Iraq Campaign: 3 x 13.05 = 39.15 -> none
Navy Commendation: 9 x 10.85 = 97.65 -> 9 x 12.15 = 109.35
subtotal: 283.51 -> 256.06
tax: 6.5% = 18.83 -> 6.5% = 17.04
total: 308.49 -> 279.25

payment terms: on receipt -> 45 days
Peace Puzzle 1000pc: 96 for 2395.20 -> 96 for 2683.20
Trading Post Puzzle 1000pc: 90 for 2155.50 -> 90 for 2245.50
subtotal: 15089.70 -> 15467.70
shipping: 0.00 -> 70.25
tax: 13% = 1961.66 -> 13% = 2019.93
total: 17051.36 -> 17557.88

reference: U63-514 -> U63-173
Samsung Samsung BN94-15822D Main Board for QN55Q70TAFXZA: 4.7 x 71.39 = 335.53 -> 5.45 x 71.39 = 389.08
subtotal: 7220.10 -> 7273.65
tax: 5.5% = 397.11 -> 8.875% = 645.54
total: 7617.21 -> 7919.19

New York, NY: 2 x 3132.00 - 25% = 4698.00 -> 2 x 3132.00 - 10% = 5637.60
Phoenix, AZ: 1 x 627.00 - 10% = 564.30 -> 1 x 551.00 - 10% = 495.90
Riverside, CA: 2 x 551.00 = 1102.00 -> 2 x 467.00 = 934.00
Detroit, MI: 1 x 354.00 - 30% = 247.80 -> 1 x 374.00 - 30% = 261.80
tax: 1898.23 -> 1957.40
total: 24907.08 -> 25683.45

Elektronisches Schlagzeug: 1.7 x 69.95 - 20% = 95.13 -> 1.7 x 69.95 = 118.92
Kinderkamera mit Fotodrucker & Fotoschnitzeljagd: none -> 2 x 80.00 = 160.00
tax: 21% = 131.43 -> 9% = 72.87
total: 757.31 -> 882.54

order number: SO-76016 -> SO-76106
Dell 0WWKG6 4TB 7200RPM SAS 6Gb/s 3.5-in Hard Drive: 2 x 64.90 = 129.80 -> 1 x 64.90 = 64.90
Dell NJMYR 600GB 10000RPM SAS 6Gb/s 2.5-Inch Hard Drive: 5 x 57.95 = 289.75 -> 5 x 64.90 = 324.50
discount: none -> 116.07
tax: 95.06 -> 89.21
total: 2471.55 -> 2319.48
==============================
(What this task involves): Pull every line with the word "Drive" from the data.

(Solution for this task):
Dell 0WWKG6 4TB 7200RPM SAS 6Gb/s 3.5-in Hard Drive: 2 x 64.90 = 129.80 -> 1 x 64.90 = 64.90
Dell NJMYR 600GB 10000RPM SAS 6Gb/s 2.5-Inch Hard Drive: 5 x 57.95 = 289.75 -> 5 x 64.90 = 324.50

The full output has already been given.